The company plans to re-spread the sifted soil at the conclusion of the project. Ingle has also stated TPM will replant long-leaf pines (trees native to the Okefenokee) in an effort to help heal the mined property and in the long-run leave it healthier than when they first began. But even with this promise, many feel too much still hangs in the balance.
“If the mining dries out the peat, even a little bit, the fires are going to be terrible,” shared Collier, “Our stance is they should go through the full EIS. It seems like a no-brainer.”
The comment period for this application, originally set for Monday, April 13, has been extended to Tuesday, May 28. A virtual public meeting will also be held Wednesday, May 13 from 2:00 to 5:00 p.m. The meeting will consist of a formal presentation followed by a question and answer session. The meeting will be recorded and published to the Savannah District public website.
If you would like to attend and to receive the meeting link and security code, send an email to: CESAS-SpecialProjects@usace.army.mil with the subject line “RSVP for 13 MAY Public Meeting TPM” and include your full name, email address, and contact phone number with area code.

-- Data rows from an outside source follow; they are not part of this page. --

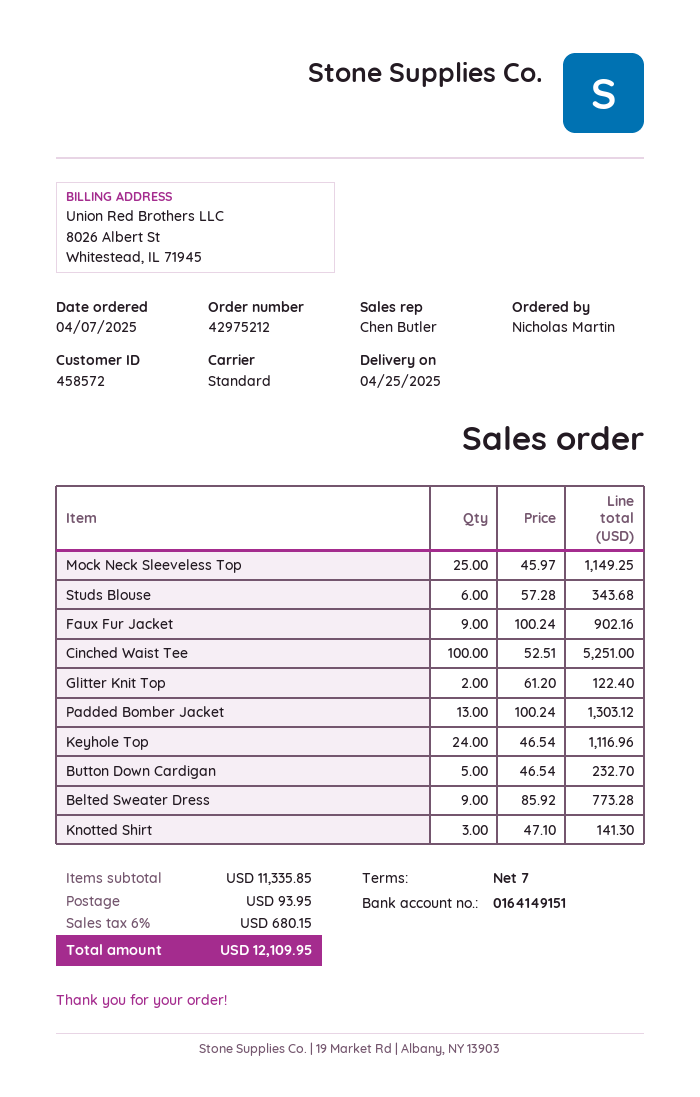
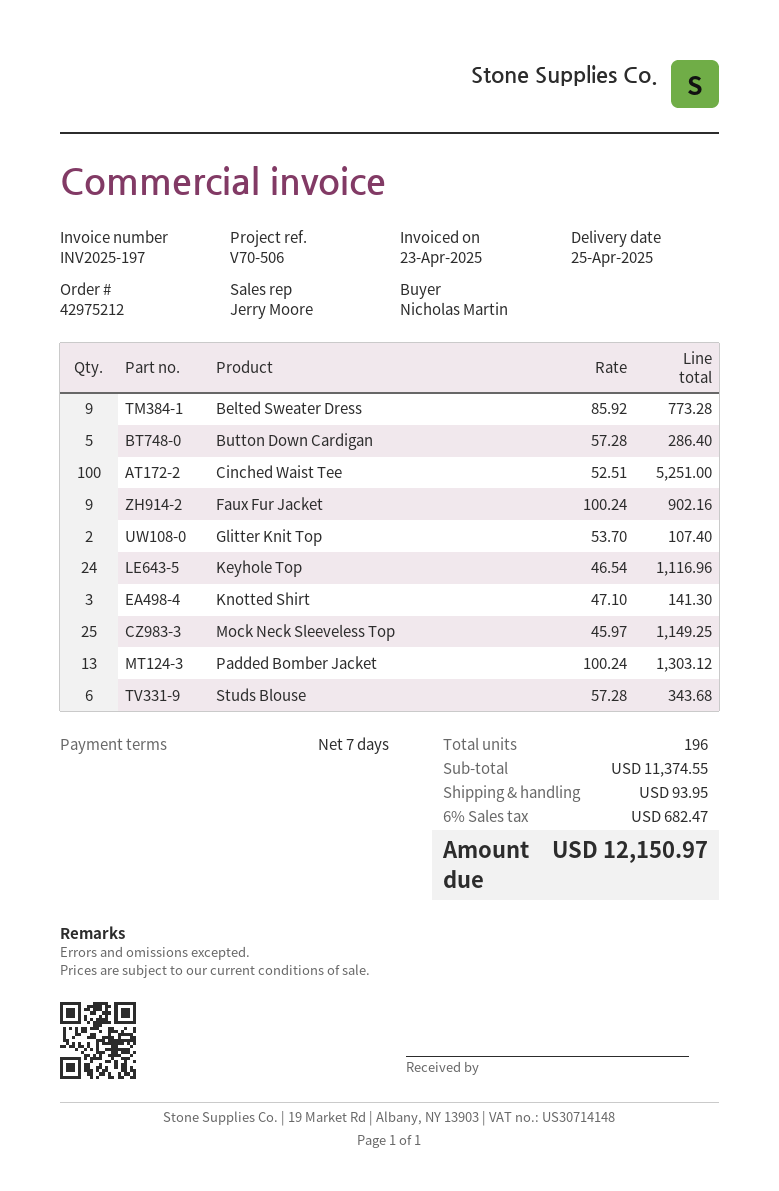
sales rep: Chen Butler -> Jerry Moore
Glitter Knit Top: 2 x 61.20 = 122.40 -> 2 x 53.70 = 107.40
Button Down Cardigan: 5 x 46.54 = 232.70 -> 5 x 57.28 = 286.40
subtotal: 11335.85 -> 11374.55
tax: 6% = 680.15 -> 6% = 682.47
total: 12109.95 -> 12150.97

To submit a question to be answered during the meeting, send an email to CESAS-SpecialProjects@usace.army.mil with the subject line “Question for Public Meeting TPM” and include your full name and contact phone number. Questions will be answered during the Q&A time in the order they are received, with emailed questions answered first – as time allows.
Repeated questions will be combined under the same topic in order to answer as many questions as possible. All questions received by email prior to the meeting, or in the chat during the meeting, will be incorporated into the public record.
In the meantime, concerned citizens can submit a public comment by emailing CESAS- SpecialProjects@usace.army.mil or by sending a letter to Commander, U.S. Army Corps of Engineers, Savannah District, Attention: Ms. Holly Ross, 1104 North Westover Boulevard, Suite 9, Albany, Georgia, 31707.
“If they’re so sure they’re not going to hurt the swamp, then let’s make sure with the EIS,” said Collier, “We’re not opposed to mining, just make sure it’s safe.”